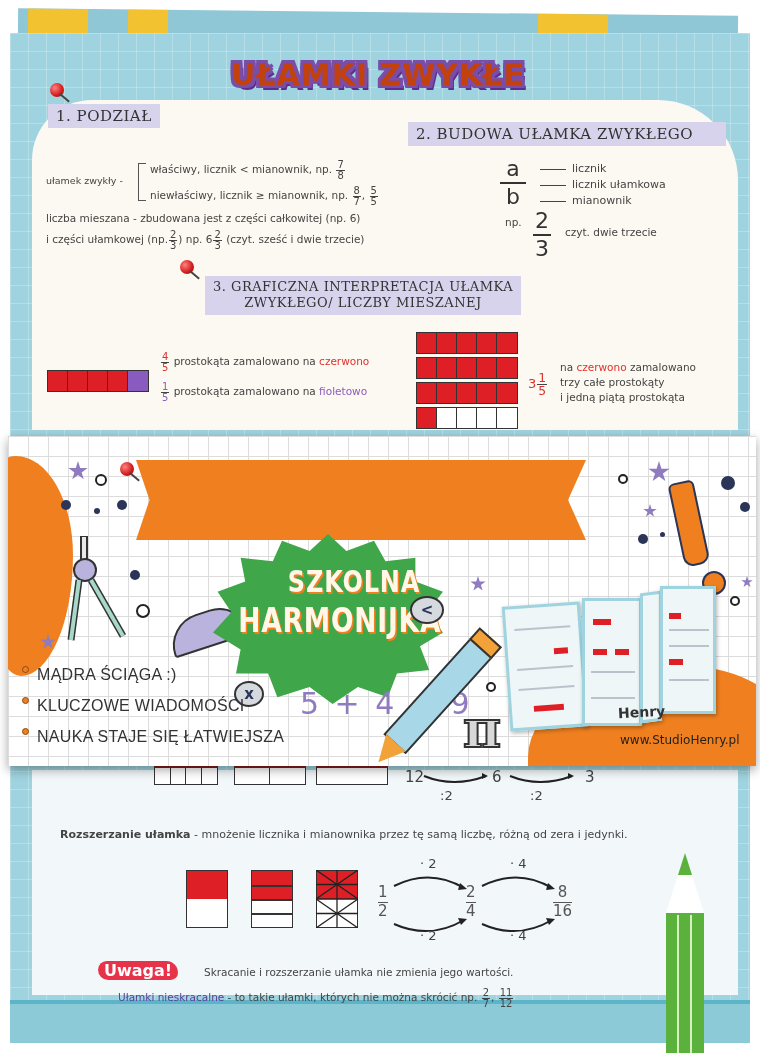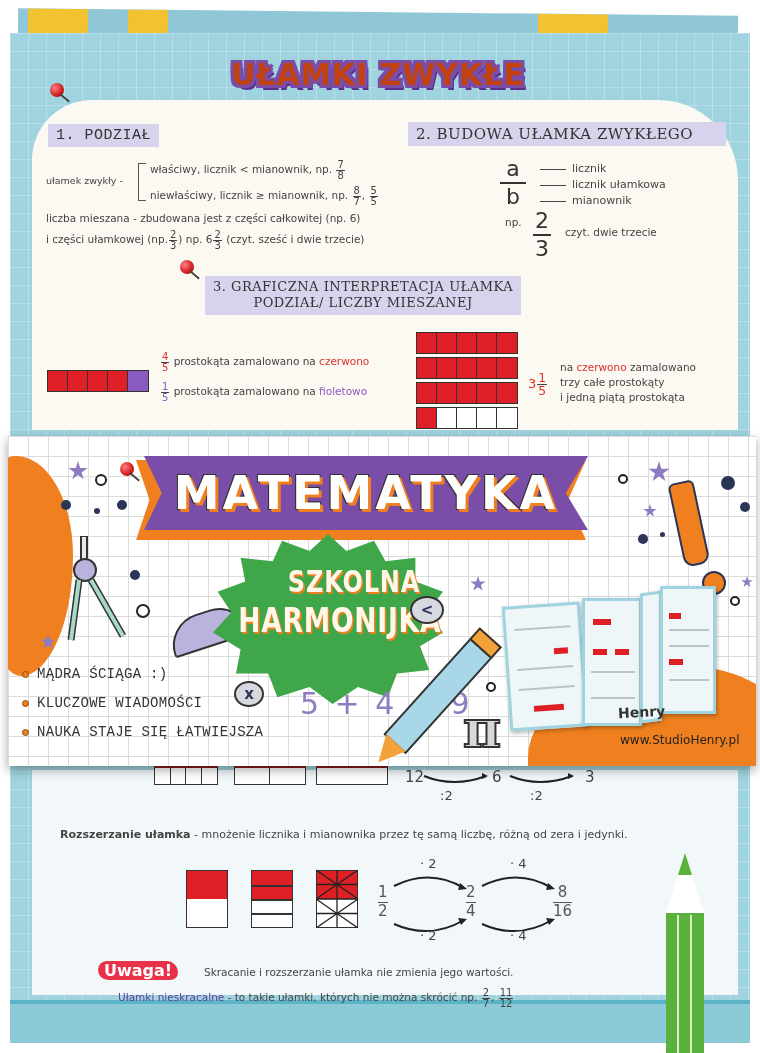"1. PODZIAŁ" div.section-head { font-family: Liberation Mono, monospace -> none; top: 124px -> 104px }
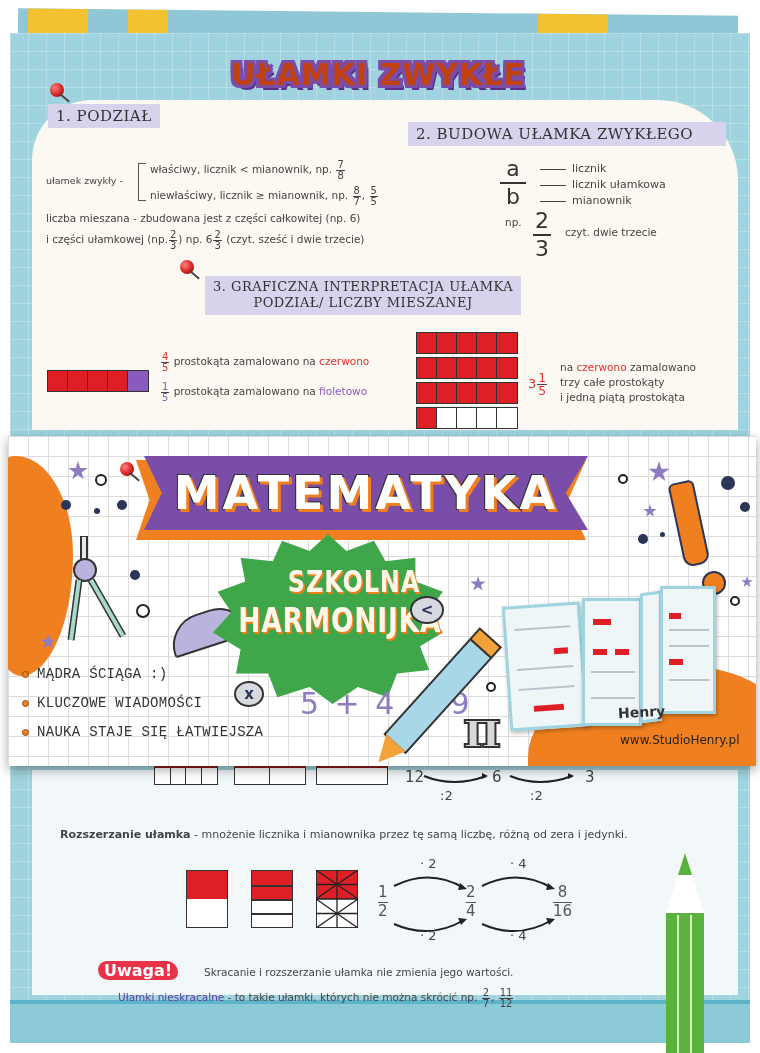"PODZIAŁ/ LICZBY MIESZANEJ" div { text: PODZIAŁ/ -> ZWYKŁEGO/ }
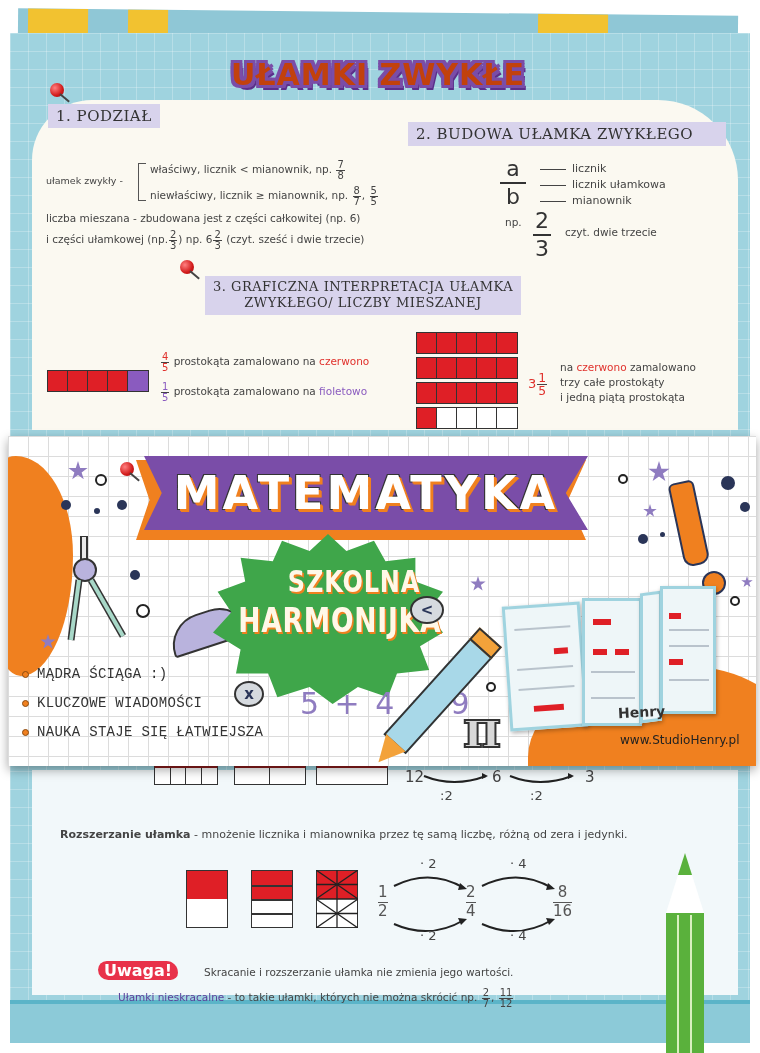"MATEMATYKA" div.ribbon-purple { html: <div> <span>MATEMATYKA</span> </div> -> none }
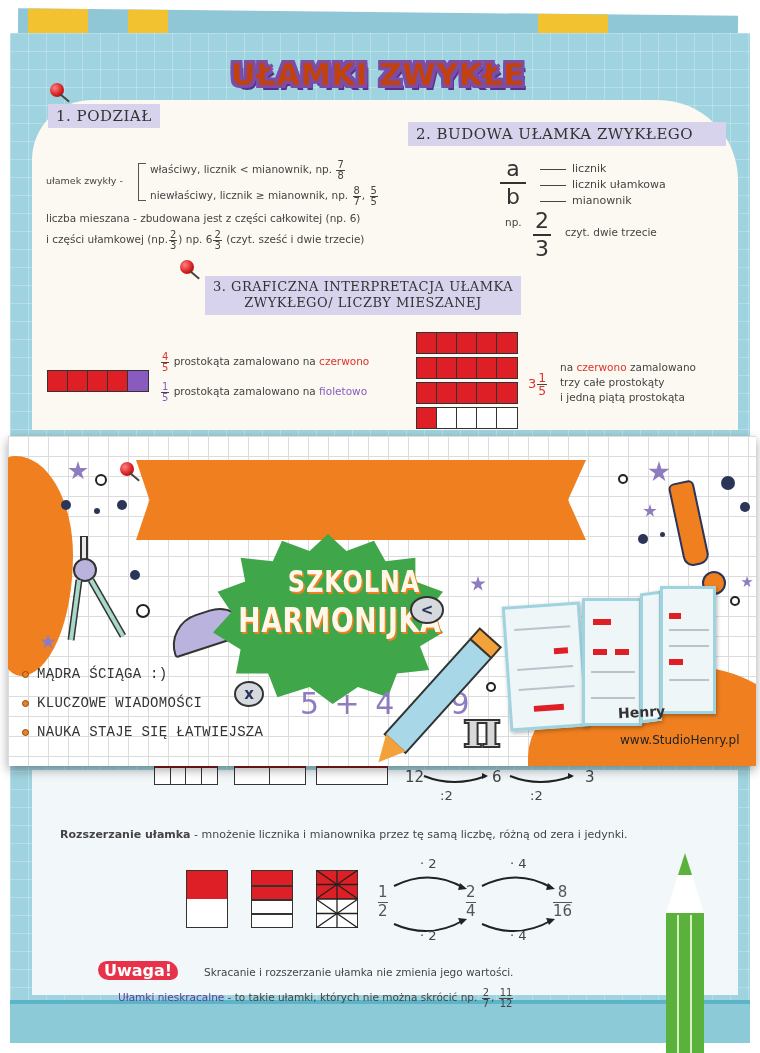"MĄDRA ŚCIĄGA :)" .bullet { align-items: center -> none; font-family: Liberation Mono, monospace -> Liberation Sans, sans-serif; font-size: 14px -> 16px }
---
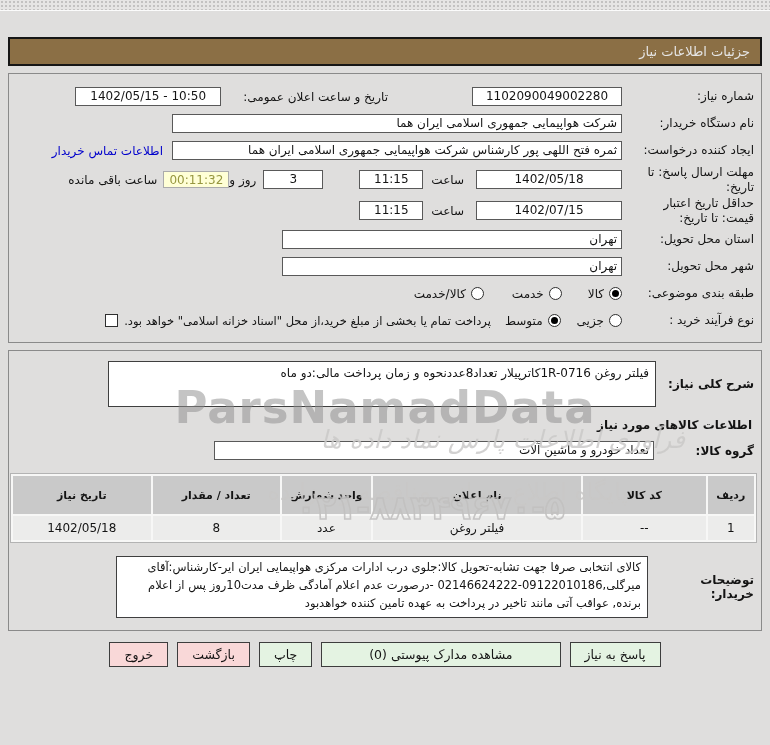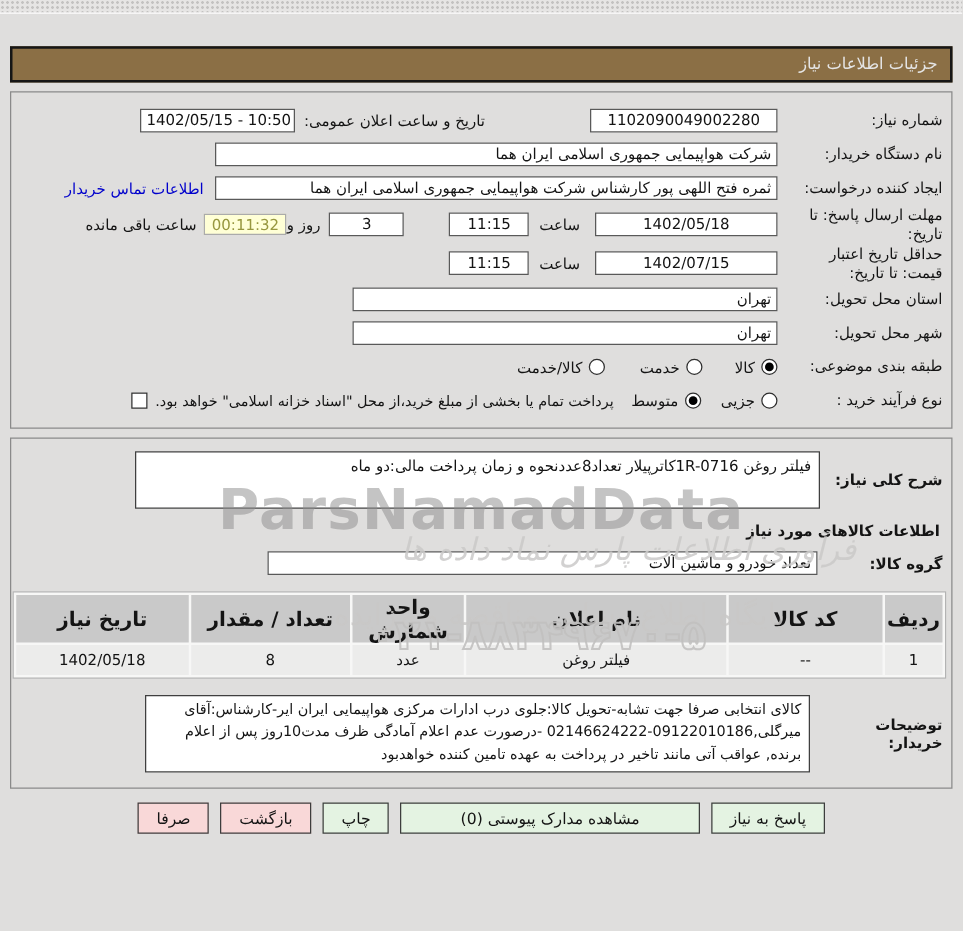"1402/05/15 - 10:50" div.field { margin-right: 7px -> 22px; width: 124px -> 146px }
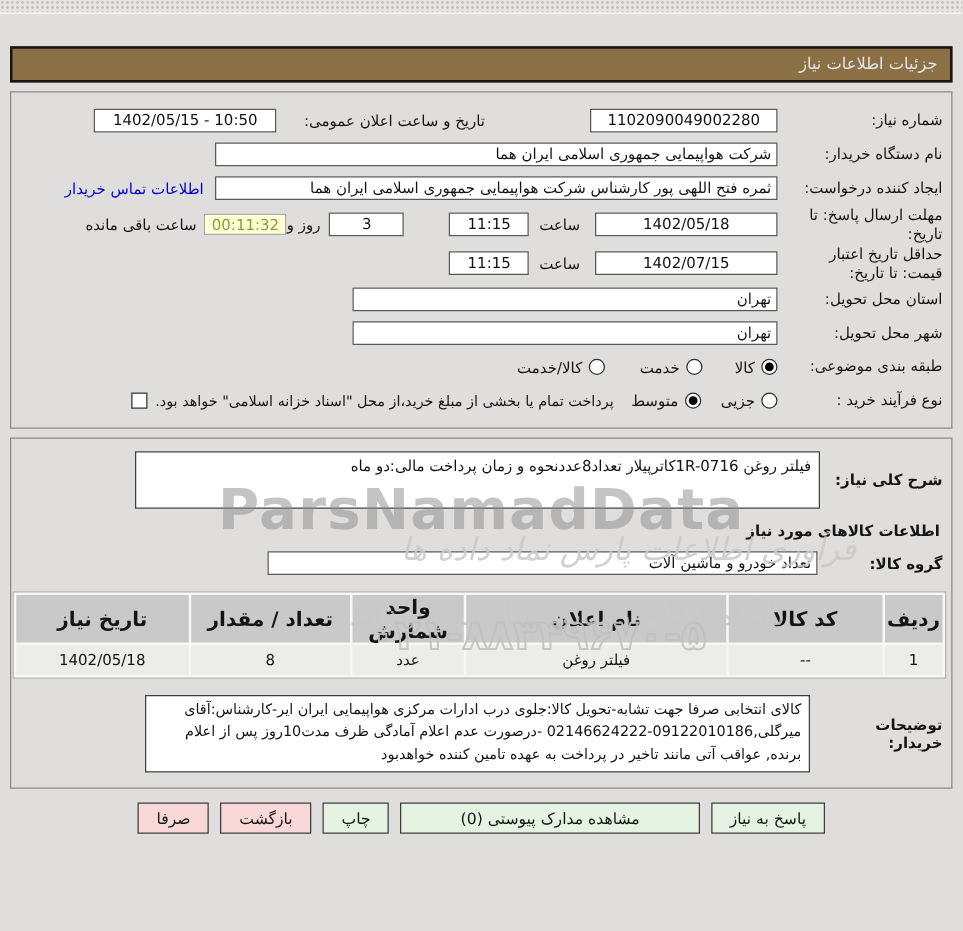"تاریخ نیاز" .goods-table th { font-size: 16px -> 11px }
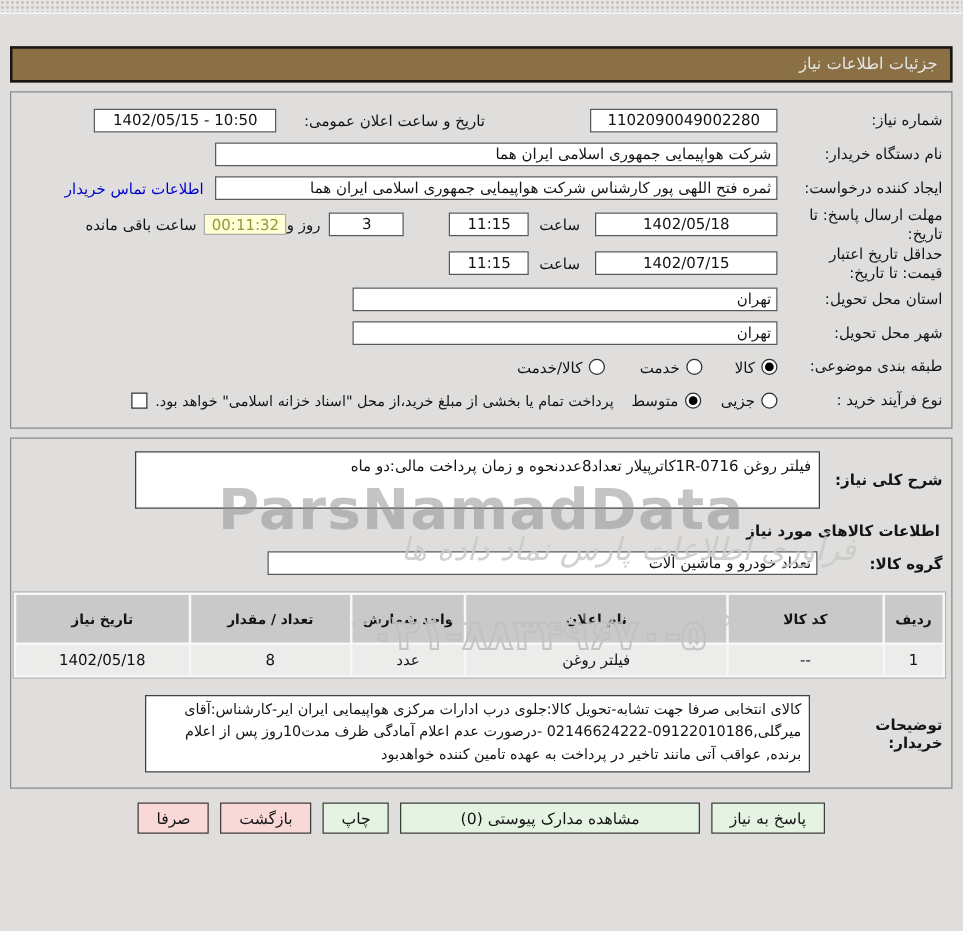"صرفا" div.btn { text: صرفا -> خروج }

[Problem]
Where a picture appears in the records above, omit it, and transcribe exactly the stretch of lines from the one with "monospace -> none;" through the one with "align-items: center ->".

[Exercise result]
"1. PODZIAŁ" div.section-head { font-family: Liberation Mono, monospace -> none; top: 124px -> 104px }
"PODZIAŁ/ LICZBY MIESZANEJ" div { text: PODZIAŁ/ -> ZWYKŁEGO/ }
"MATEMATYKA" div.ribbon-purple { html: <div> <span>MATEMATYKA</span> </div> -> none }
"MĄDRA ŚCIĄGA :)" .bullet { align-items: center -> none; font-family: Liberation Mono, monospace -> Liberation Sans, sans-serif; font-size: 14px -> 16px }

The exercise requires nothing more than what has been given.